If K3PO4(aq) is mixed with Sr(NO3)2(aq), K3PO4(aq) + Sr(NO3)2(aq) -> the dissociated ions in the balanced complete (total) ionic equation are:

Answer
To find the dissociated ions in the balanced complete ionic equation, we must follow these steps: 1. Predict the products of the double displacement reaction. The products are Strontium Phosphate (Sr3(PO4)2) and Potassium Nitrate (KNO3). Based on solubility rules, Sr3(PO4)2 is a solid precipitate (s) and KNO3 is aqueous (aq). 2. Write the unbalanced molecular equation: K3PO4(aq) + Sr(NO3)2(aq) -> Sr3(PO4)2(s) + KNO3(aq). 3. Balance the molecular equation: To balance the Strontium, we need 3 Sr(NO3)2. To balance the Phosphate, we need 2 K3PO4. This gives us: 2K3PO4(aq) + 3Sr(NO3)2(aq) -> Sr3(PO4)2(s) + 6KNO3(aq). 4. Write the complete ionic equation by dissociating all aqueous (aq) substances into their constituent ions.
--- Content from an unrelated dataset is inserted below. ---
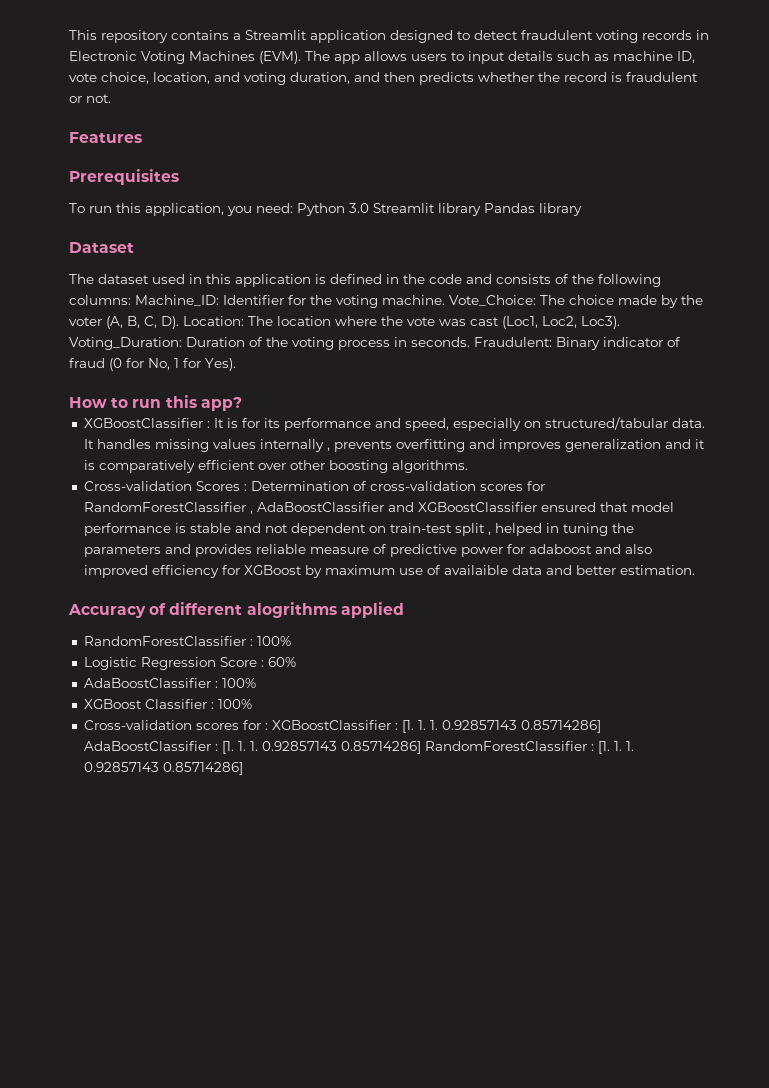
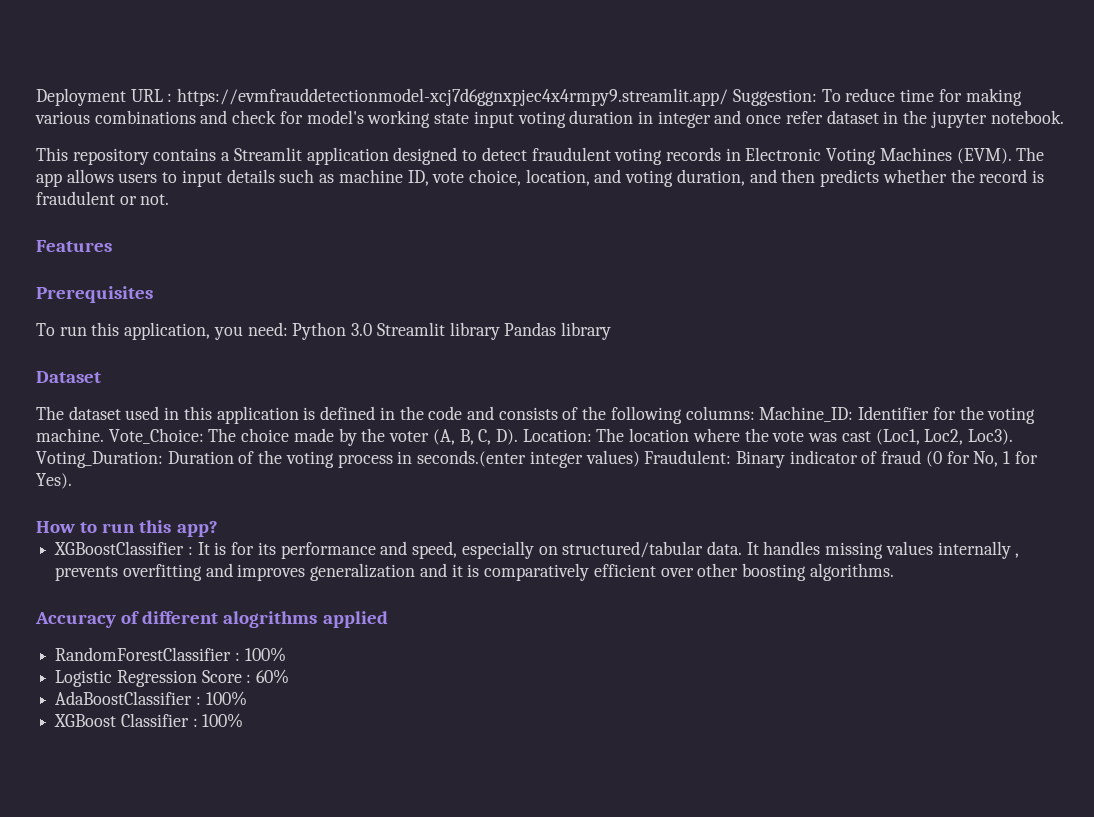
+ Deployment URL : https://evmfrauddetectionmodel-xcj7d6ggnxpjec4x4rmpy9.streamlit.app/ Suggestion: To reduce time for making various combinations and check for model's working state input voting duration in integer and once refer dataset in the jupyter notebook.
- Voting_Duration: Duration of the voting process in seconds. Fraudulent: Binary indicator of fraud (0 for No, 1 for Yes).
+ Voting_Duration: Duration of the voting process in seconds.(enter integer values) Fraudulent: Binary indicator of fraud (0 for No, 1 for Yes).
- Cross-validation Scores : Determination of cross-validation scores for RandomForestClassifier , AdaBoostClassifier and XGBoostClassifier ensured that model performance is stable and not dependent on train-test split , helped in tuning the parameters and provides reliable measure of predictive power for adaboost and also improved efficiency for XGBoost by maximum use of availaible data and better estimation.
- Cross-validation scores for : XGBoostClassifier : [1. 1. 1. 0.92857143 0.85714286] AdaBoostClassifier : [1. 1. 1. 0.92857143 0.85714286] RandomForestClassifier : [1. 1. 1. 0.92857143 0.85714286]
Solids remain intact. 2 units of K3PO4 dissociate into 6K+(aq) and 2PO4^3-(aq). 3 units of Sr(NO3)2 dissociate into 3Sr^2+(aq) and 6NO3^-(aq). Therefore, the dissociated ions on the reactant side of the balanced complete ionic equation are: 6K+, 2PO4^3-, 3Sr^2+, 6NO3^-. This matches the second multiple-choice option.